The correct description of TSP is found on Wikipedia. www.wikipedia.com
There are different types of TSP. One with weights on their edges, one with edges not bidirectional and another not reaching all vertices by arbitrary other vertex. So TSP is a question on every network.
We assume here those three different kind of TSP are implemented by different length function. This means, if we have e.g. no edge between the vertices, we assume a infinite length between those points.

Here, we concentrate only of one general TSP. This TSP is defined as :

All vertices can be connected by all vertices on direct line.
There are no weights on those lines.
This means, we take only the euclidean length of those lines into account.
The way on those line is bidirectional and equal in length for both directions.

Now the TSP is the question :
What is the shortest round-trip through all vertices?

Round-trip means, we have to end at the point, we started.

In analogous of the metaphor from travelling Salesman, the situation is as following:
A salesman will sale it's product in (e.g.) 5 cities. In the end, he/she will get back home again and should have visited all cities.
Because his/her horses get weak on long journeys, they should take the shortest path.
This lead us to the description shortest round-trip. What means: the path have to end at start point and path should be the shortest.

The TSP is very good solvable by humans. This means they found a relatively good solution in very fast time.

In this paper a new and innovative method helps solving the Travelling Salesman Problem by an computer.

New Method

The basic idea came up for about two years. The experiments were going on since two years, in that time. It was invented only by me.
The basic idea is, that TSP Algorithm are sorting algorithms. This means, TSP is an sorting, and not a search.
Imagine, you have a start point, which is also the end point, you have two directions you can decide and the distances between the points in order are in the sum the smallest ones.

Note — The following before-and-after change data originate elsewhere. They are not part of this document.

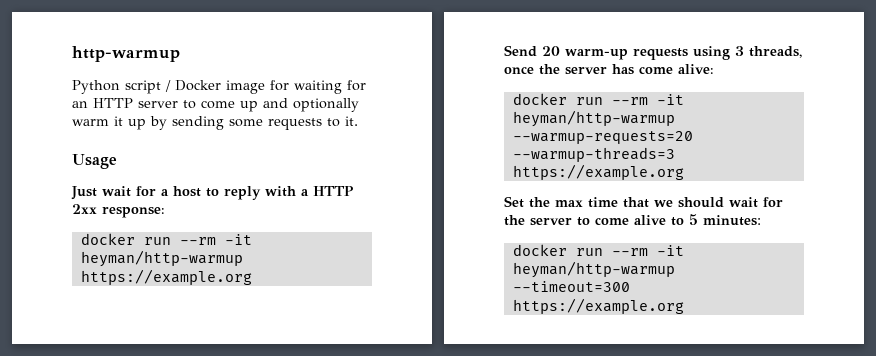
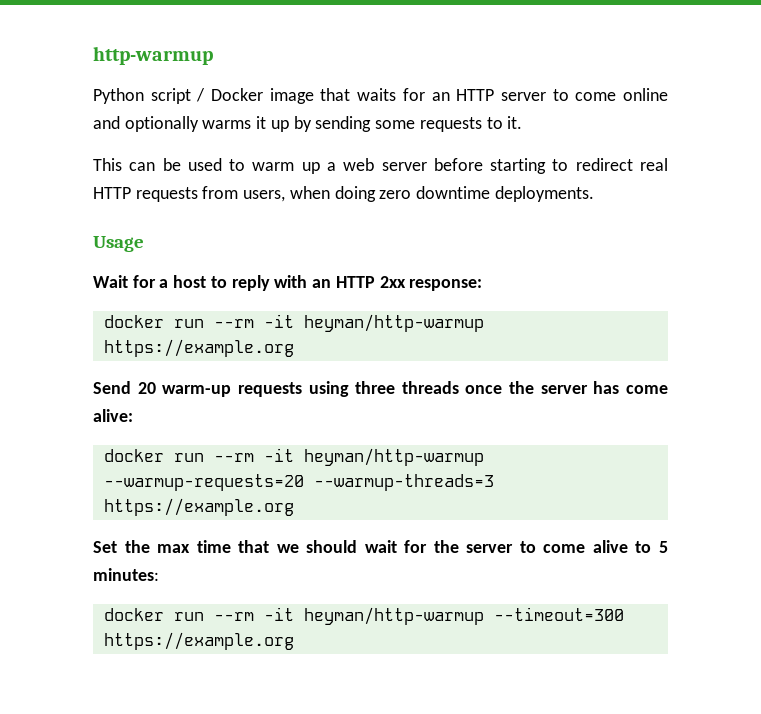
- Python script / Docker image for waiting for an HTTP server to come up and optionally warm it up by sending some requests to it.
+ Python script / Docker image that waits for an HTTP server to come online and optionally warms it up by sending some requests to it.
+ This can be used to warm up a web server before starting to redirect real HTTP requests from users, when doing zero downtime deployments.
- Just wait for a host to reply with a HTTP 2xx response:
+ Wait for a host to reply with an HTTP 2xx response:
- Send 20 warm-up requests using 3 threads, once the server has come alive:
+ Send 20 warm-up requests using three threads once the server has come alive:

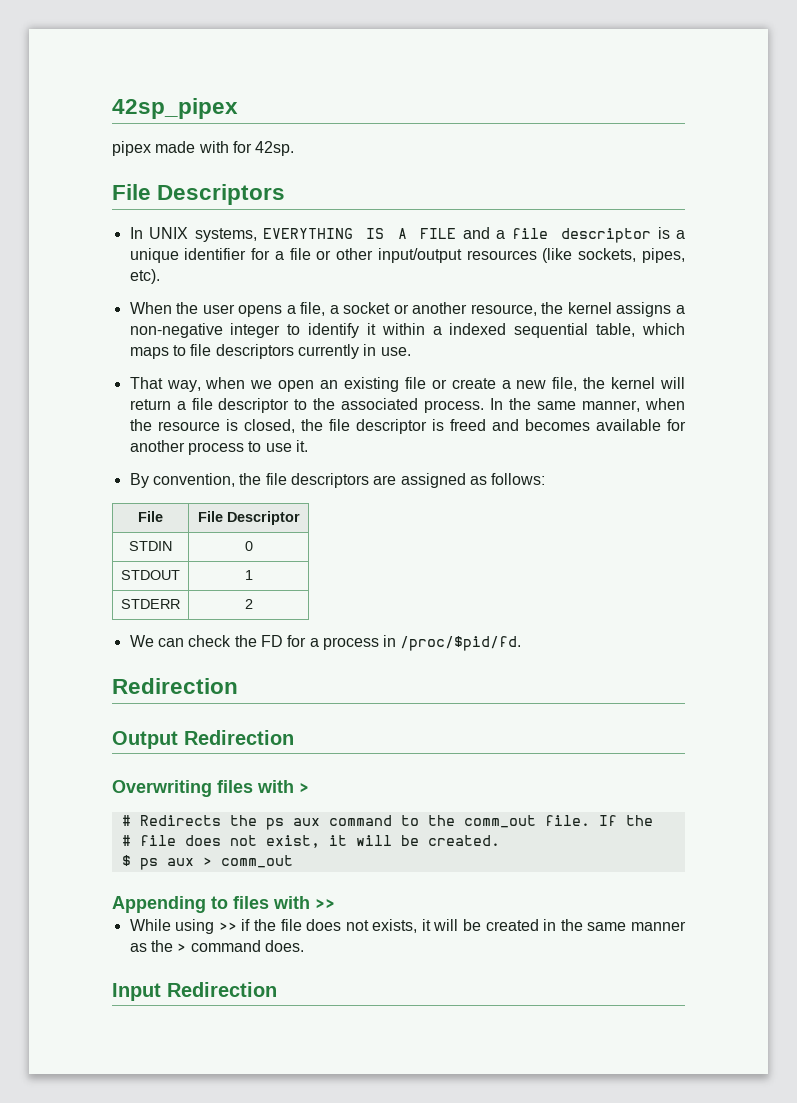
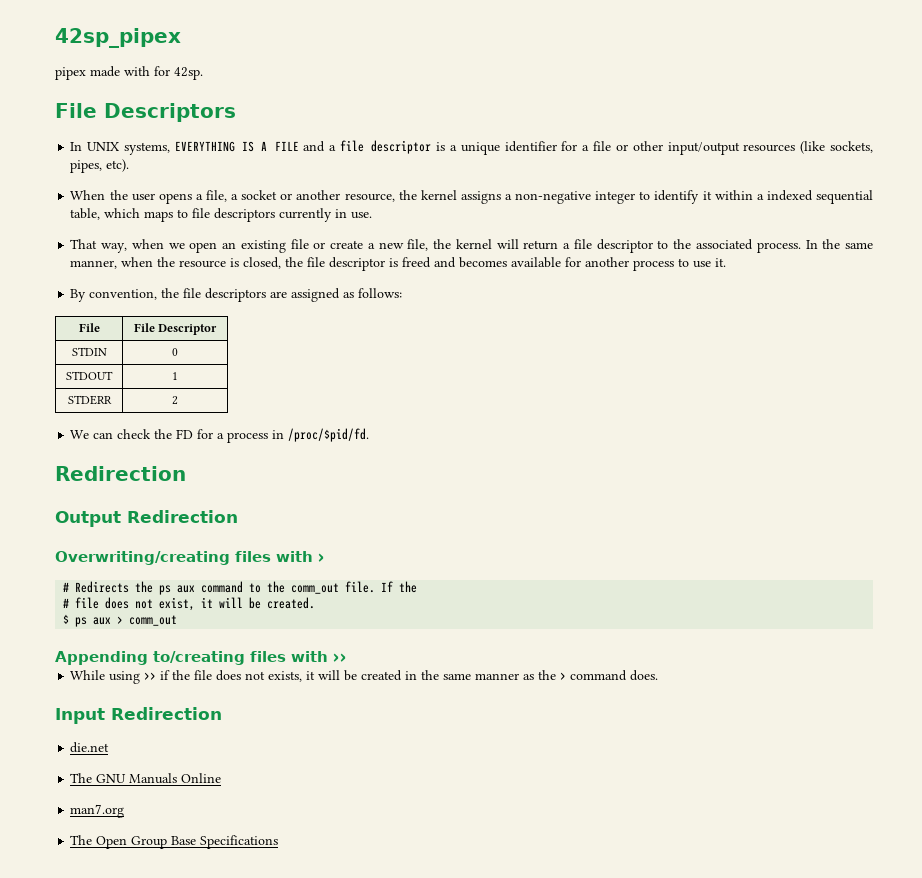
- Overwriting files with >
+ Overwriting/creating files with >
- Appending to files with >>
+ Appending to/creating files with >>
+ die.net
+ The GNU Manuals Online
+ man7.org
+ The Open Group Base Specifications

You can say sorting one dimensional is a simplified TSP with y=0 for all points.

Lets take a look on this example.
A sorted list in one dimension has the smallest or equal distance between the points to any other order of those points.
Distance is here in this paper every time the euclidean distance.

E.g.:
unordered
7 3 9 2 5 =
distances
4 + 6 + 7 + 3 + 2 = 22 = D_uno

ordered
2 3 5 7 9 =
distances
   1 + 2 + 2 + 2 + 7 = 14 = D_ord

Theorem 1:

D_ord <= D_uno

The equal case is possible, because there could be several orders with the same length. Later, this means there can be multiple ways with same length in TSP.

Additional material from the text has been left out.